Records drawn from a dataset

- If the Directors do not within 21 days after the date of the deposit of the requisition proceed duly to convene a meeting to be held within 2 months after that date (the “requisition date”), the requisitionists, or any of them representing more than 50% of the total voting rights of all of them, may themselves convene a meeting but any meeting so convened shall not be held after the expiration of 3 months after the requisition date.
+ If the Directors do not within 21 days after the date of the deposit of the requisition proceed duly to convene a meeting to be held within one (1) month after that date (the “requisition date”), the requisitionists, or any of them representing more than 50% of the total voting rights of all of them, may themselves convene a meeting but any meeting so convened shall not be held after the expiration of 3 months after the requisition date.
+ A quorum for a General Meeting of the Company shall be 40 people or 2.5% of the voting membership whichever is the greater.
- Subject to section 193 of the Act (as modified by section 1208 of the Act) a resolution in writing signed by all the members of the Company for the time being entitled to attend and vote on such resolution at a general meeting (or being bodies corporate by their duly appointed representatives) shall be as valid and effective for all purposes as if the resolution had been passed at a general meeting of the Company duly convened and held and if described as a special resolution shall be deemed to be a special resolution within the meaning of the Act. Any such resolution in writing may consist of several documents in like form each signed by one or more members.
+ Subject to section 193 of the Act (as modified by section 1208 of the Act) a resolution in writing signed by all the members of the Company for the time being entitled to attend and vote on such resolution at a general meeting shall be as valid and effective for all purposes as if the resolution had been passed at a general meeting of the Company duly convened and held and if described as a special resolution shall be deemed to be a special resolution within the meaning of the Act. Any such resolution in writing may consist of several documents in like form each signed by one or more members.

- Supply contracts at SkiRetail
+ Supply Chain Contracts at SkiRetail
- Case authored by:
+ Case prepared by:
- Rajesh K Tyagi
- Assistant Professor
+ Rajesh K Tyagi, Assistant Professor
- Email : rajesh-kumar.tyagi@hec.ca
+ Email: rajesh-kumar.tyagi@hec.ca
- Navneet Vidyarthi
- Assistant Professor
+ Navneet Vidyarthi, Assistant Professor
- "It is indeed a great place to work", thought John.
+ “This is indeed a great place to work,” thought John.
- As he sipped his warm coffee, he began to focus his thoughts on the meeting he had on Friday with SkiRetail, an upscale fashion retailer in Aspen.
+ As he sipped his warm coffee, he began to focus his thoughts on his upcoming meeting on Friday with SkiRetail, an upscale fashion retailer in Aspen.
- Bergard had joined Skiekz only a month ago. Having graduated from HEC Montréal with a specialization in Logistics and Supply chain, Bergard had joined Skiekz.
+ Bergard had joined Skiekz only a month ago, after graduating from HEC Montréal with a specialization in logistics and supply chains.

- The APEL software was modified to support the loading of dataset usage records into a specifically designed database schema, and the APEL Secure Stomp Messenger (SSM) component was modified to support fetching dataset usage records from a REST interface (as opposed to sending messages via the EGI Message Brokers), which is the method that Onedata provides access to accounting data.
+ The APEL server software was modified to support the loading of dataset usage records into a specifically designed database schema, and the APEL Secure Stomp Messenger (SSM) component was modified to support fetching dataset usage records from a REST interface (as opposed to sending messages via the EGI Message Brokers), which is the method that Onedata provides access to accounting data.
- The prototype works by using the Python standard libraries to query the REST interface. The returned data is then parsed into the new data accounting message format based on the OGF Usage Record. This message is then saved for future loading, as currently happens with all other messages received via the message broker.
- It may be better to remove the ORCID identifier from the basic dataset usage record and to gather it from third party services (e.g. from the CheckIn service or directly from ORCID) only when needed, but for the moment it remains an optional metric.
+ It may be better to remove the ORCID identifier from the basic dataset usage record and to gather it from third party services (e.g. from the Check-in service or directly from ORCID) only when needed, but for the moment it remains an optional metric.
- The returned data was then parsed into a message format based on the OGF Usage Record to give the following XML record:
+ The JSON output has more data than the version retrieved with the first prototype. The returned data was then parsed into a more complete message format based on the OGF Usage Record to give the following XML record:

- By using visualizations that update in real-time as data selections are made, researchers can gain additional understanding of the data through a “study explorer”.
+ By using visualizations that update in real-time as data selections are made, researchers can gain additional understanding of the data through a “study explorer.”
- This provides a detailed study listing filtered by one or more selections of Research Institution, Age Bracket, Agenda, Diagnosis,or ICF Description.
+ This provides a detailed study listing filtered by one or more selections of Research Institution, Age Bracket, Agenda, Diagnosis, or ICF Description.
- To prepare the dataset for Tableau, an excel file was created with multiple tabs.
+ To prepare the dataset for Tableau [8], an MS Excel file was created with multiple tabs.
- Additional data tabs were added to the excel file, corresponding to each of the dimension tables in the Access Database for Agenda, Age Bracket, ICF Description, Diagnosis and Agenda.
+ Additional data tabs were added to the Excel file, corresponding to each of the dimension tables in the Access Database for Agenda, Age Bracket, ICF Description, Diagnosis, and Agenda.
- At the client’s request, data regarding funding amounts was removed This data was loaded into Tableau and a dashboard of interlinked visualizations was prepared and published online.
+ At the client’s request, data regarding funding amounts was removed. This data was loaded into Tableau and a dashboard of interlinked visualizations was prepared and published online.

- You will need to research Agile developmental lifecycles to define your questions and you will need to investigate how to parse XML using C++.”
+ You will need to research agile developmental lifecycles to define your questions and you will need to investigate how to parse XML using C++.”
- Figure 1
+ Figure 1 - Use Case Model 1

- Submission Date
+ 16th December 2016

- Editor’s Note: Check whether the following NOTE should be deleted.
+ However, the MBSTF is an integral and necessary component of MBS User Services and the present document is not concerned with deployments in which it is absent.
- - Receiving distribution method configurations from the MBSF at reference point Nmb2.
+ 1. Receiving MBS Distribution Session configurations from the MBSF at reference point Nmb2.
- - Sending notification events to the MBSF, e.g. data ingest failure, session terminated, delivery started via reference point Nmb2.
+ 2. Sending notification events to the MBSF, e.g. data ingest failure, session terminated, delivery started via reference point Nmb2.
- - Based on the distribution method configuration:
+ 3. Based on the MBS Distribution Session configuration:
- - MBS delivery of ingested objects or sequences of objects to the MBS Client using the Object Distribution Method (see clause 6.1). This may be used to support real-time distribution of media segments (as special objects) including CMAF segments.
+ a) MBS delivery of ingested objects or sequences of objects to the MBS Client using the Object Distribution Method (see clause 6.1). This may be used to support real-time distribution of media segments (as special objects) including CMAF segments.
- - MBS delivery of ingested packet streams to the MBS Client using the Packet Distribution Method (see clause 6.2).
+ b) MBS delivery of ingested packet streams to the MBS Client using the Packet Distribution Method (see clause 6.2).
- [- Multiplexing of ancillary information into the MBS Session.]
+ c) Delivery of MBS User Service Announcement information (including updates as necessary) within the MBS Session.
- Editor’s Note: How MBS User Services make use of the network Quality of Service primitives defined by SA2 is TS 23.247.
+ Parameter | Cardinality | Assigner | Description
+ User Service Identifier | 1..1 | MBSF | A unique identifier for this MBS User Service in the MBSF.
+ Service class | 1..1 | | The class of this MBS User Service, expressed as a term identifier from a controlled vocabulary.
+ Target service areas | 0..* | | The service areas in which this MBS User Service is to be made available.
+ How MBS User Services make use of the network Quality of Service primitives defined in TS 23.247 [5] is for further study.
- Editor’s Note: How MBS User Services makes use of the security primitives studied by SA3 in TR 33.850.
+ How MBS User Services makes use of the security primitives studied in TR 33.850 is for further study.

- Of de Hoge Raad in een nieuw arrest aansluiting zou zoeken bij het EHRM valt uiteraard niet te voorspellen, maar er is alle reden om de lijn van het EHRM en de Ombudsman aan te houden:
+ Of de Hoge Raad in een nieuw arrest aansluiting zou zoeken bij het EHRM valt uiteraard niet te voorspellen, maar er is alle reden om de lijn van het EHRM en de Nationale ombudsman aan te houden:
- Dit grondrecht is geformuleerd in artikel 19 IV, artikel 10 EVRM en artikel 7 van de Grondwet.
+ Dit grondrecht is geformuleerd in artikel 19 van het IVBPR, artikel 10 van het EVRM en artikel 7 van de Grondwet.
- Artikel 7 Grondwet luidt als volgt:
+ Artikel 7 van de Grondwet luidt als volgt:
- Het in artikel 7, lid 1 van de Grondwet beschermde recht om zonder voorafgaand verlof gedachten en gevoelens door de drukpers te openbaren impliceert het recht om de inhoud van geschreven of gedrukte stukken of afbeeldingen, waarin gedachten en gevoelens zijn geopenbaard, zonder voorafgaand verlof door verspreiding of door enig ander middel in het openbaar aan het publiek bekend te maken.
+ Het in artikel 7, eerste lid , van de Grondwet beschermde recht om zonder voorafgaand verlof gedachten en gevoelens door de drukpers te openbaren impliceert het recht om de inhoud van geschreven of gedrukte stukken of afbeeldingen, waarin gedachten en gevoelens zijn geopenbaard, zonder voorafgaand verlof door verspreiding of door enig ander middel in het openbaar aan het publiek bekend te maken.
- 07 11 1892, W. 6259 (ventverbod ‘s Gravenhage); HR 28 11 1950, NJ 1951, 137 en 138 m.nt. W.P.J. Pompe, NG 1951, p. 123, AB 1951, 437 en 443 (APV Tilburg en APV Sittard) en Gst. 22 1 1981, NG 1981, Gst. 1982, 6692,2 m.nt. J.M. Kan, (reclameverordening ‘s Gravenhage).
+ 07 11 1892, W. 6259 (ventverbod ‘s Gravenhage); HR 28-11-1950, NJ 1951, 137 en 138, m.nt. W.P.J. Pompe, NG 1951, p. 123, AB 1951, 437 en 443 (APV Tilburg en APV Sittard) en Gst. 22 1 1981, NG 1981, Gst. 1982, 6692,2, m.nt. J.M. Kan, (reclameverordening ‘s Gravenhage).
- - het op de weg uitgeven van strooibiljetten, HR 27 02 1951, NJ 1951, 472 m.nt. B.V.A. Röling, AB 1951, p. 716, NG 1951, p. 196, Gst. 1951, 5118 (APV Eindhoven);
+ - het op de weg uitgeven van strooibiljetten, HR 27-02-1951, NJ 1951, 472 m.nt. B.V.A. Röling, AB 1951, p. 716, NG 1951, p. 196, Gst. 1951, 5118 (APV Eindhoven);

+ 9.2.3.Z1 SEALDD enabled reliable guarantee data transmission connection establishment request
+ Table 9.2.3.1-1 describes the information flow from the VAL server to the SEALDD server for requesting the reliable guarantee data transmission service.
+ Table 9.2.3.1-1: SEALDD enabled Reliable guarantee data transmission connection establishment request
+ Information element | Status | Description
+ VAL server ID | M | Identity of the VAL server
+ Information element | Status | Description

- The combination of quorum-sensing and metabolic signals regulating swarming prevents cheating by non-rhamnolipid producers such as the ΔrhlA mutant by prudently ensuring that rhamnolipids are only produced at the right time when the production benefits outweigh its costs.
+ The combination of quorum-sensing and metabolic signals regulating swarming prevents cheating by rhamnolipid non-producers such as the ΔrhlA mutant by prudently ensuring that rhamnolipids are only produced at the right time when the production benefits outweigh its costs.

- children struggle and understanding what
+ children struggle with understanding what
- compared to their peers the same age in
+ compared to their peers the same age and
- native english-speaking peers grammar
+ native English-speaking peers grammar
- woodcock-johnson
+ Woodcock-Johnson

WHAT TO WORK ON »
Take the stretch of lines above from the one containing "- Submission Date" through the one containing "1. Receiving MBS" and repeat it exactly, adding no other line.

REPLY »
- Submission Date
+ 16th December 2016

- Editor’s Note: Check whether the following NOTE should be deleted.
+ However, the MBSTF is an integral and necessary component of MBS User Services and the present document is not concerned with deployments in which it is absent.
- - Receiving distribution method configurations from the MBSF at reference point Nmb2.
+ 1. Receiving MBS Distribution Session configurations from the MBSF at reference point Nmb2.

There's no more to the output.